In the entries that follow, the first line to write out is the one containing "subtotal: 1943.04 -> 2443.84", and the last is the one containing "quote number: 896744 -> 895964". Reproduce that stretch exactly, with nothing before or after it.

(Edit tracking data)

◇ ◇ ◇ ◇ ◇

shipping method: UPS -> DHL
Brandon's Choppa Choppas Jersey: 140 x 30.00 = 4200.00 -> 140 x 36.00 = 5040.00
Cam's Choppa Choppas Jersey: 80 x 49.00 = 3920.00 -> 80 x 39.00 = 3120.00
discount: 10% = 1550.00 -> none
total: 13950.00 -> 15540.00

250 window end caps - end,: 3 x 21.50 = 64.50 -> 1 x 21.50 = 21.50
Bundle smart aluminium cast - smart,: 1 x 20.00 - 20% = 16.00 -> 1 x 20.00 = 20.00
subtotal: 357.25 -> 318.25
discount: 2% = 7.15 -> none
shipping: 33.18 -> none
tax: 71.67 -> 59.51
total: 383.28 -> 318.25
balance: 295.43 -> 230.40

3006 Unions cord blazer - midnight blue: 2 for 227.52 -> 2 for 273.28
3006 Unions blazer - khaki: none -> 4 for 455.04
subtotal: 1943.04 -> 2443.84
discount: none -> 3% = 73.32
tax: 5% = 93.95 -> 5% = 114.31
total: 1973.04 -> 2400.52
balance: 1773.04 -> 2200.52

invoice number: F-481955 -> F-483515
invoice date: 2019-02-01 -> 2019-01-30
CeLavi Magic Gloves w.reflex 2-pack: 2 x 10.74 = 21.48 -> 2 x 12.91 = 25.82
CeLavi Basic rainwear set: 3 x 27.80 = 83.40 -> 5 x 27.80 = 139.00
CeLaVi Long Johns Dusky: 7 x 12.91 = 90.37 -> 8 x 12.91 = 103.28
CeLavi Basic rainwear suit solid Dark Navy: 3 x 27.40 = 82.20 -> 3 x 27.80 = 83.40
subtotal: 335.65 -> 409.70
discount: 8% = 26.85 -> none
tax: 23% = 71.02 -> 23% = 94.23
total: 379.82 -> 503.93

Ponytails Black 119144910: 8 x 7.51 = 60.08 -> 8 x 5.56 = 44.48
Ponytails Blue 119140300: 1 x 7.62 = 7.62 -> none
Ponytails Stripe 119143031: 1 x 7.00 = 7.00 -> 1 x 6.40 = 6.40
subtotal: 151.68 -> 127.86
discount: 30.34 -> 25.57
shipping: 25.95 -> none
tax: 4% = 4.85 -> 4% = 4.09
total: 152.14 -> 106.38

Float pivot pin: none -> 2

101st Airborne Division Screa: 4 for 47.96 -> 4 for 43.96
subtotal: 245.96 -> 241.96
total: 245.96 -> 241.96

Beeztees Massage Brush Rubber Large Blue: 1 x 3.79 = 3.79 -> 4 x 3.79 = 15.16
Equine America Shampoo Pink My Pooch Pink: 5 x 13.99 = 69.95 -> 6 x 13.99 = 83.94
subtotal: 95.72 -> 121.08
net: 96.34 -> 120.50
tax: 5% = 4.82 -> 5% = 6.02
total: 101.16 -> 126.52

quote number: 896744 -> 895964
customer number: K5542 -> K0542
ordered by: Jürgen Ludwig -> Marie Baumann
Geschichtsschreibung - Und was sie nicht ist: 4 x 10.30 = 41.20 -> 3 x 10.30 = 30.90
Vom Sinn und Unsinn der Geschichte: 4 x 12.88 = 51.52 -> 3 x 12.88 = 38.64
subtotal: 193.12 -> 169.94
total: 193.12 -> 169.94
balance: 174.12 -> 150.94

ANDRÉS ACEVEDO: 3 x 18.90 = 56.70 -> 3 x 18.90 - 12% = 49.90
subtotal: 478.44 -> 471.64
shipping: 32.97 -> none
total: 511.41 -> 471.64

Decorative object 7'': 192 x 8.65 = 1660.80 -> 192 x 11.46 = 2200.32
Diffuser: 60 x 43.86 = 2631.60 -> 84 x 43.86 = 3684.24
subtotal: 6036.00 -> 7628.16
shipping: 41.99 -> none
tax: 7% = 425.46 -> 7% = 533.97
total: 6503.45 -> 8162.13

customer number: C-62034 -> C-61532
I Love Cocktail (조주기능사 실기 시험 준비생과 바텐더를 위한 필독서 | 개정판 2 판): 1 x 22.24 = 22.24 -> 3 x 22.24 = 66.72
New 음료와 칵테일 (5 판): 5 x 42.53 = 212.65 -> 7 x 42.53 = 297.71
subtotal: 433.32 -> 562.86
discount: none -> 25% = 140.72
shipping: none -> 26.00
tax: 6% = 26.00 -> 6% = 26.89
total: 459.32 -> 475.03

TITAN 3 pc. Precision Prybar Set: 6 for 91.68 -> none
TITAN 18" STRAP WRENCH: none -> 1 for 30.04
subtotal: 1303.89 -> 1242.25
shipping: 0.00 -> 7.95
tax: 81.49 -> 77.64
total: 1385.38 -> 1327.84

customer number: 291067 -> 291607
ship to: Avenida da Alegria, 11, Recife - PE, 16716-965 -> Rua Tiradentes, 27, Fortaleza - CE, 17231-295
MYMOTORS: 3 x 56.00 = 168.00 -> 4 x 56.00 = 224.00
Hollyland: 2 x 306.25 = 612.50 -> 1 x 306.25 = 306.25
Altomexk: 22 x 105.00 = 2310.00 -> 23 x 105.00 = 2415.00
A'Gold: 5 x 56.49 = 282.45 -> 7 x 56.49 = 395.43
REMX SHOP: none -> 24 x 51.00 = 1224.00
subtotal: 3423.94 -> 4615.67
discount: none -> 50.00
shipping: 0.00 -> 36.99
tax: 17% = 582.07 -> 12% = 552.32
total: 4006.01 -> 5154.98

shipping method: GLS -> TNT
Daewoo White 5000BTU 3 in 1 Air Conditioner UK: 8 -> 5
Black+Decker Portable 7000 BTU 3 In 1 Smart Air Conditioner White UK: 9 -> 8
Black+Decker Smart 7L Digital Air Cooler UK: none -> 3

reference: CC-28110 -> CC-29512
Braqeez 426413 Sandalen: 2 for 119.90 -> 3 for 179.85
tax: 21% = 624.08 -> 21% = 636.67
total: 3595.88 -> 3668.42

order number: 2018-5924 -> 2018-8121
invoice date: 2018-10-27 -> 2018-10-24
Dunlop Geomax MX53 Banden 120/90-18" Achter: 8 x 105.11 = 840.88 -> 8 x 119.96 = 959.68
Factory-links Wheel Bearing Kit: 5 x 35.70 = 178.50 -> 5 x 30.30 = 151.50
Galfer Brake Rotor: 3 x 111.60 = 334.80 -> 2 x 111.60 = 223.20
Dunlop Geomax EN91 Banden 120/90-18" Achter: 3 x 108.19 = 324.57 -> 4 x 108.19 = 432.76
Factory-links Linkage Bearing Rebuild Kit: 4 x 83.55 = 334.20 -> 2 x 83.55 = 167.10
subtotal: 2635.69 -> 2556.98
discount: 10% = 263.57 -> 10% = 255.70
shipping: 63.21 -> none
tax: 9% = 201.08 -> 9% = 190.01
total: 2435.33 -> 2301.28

◇ ◇ ◇ ◇ ◇

**Response area**.
subtotal: 1943.04 -> 2443.84
discount: none -> 3% = 73.32
tax: 5% = 93.95 -> 5% = 114.31
total: 1973.04 -> 2400.52
balance: 1773.04 -> 2200.52

invoice number: F-481955 -> F-483515
invoice date: 2019-02-01 -> 2019-01-30
CeLavi Magic Gloves w.reflex 2-pack: 2 x 10.74 = 21.48 -> 2 x 12.91 = 25.82
CeLavi Basic rainwear set: 3 x 27.80 = 83.40 -> 5 x 27.80 = 139.00
CeLaVi Long Johns Dusky: 7 x 12.91 = 90.37 -> 8 x 12.91 = 103.28
CeLavi Basic rainwear suit solid Dark Navy: 3 x 27.40 = 82.20 -> 3 x 27.80 = 83.40
subtotal: 335.65 -> 409.70
discount: 8% = 26.85 -> none
tax: 23% = 71.02 -> 23% = 94.23
total: 379.82 -> 503.93

Ponytails Black 119144910: 8 x 7.51 = 60.08 -> 8 x 5.56 = 44.48
Ponytails Blue 119140300: 1 x 7.62 = 7.62 -> none
Ponytails Stripe 119143031: 1 x 7.00 = 7.00 -> 1 x 6.40 = 6.40
subtotal: 151.68 -> 127.86
discount: 30.34 -> 25.57
shipping: 25.95 -> none
tax: 4% = 4.85 -> 4% = 4.09
total: 152.14 -> 106.38

Float pivot pin: none -> 2

101st Airborne Division Screa: 4 for 47.96 -> 4 for 43.96
subtotal: 245.96 -> 241.96
total: 245.96 -> 241.96

Beeztees Massage Brush Rubber Large Blue: 1 x 3.79 = 3.79 -> 4 x 3.79 = 15.16
Equine America Shampoo Pink My Pooch Pink: 5 x 13.99 = 69.95 -> 6 x 13.99 = 83.94
subtotal: 95.72 -> 121.08
net: 96.34 -> 120.50
tax: 5% = 4.82 -> 5% = 6.02
total: 101.16 -> 126.52

quote number: 896744 -> 895964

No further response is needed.